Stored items
---
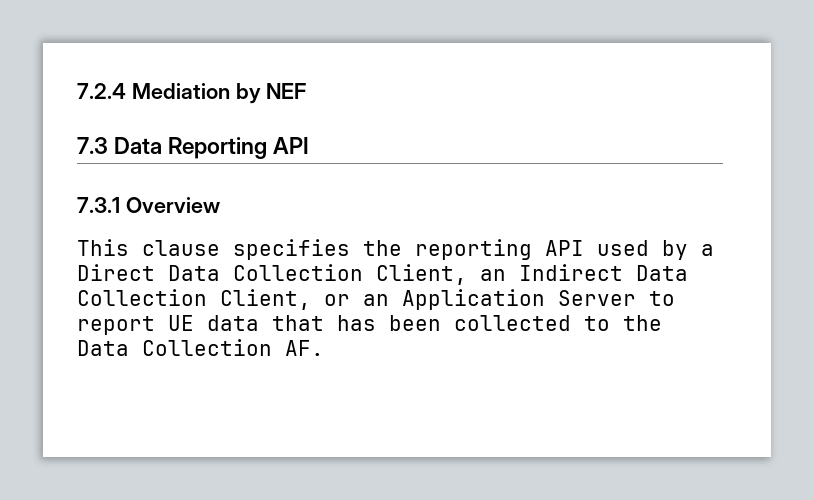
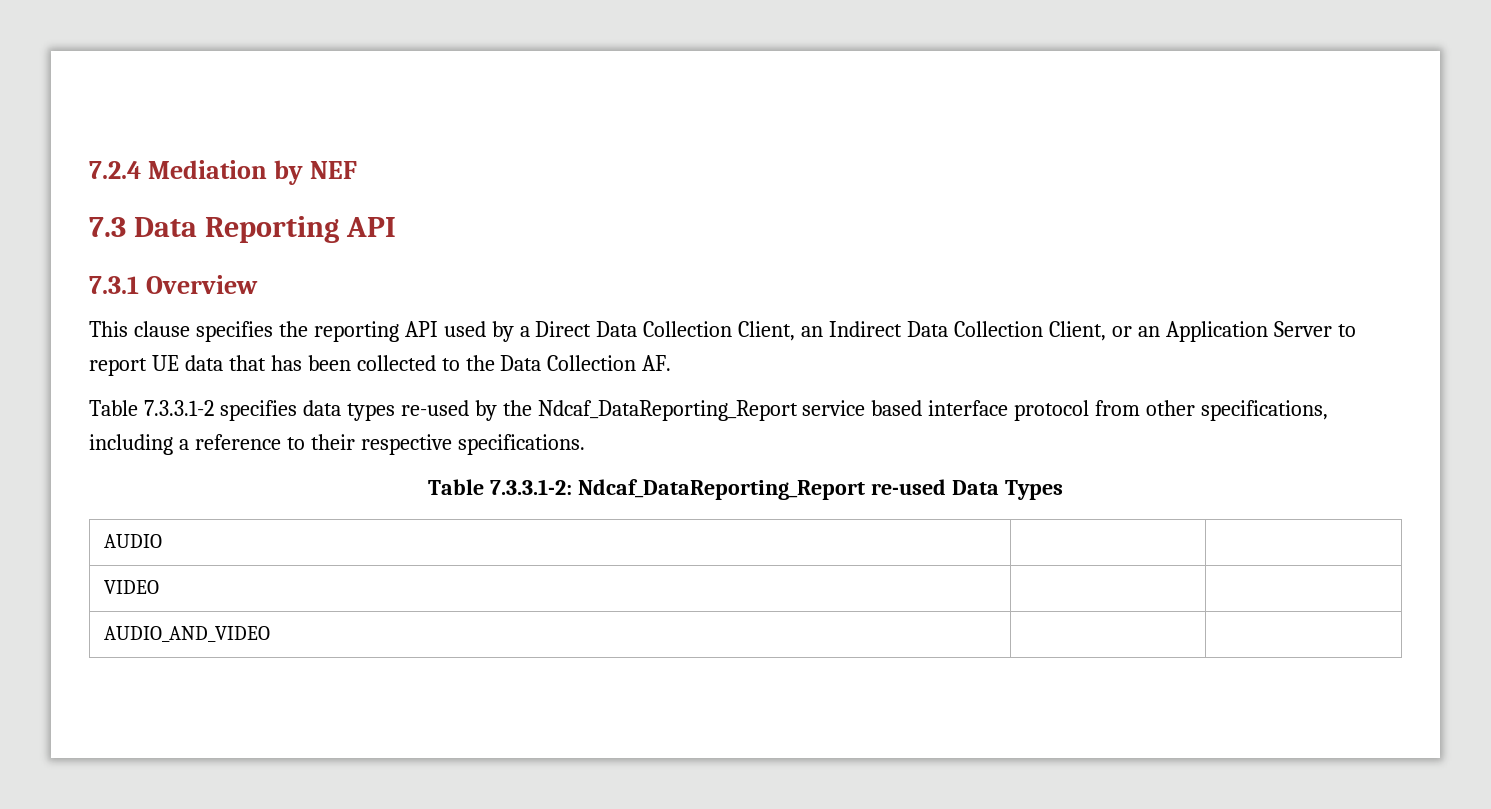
+ Table 7.3.3.1-2 specifies data types re-used by the Ndcaf_DataReporting_Report service based interface protocol from other specifications, including a reference to their respective specifications.
+ Table 7.3.3.1-2: Ndcaf_DataReporting_Report re-used Data Types
+ AUDIO | |
+ VIDEO | |
+ AUDIO_AND_VIDEO | |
---
[What you have to do]
Every line that holds the string "Table" must be copied from the records above.

[The completed task]
+ Table 7.3.3.1-2 specifies data types re-used by the Ndcaf_DataReporting_Report service based interface protocol from other specifications, including a reference to their respective specifications.
+ Table 7.3.3.1-2: Ndcaf_DataReporting_Report re-used Data Types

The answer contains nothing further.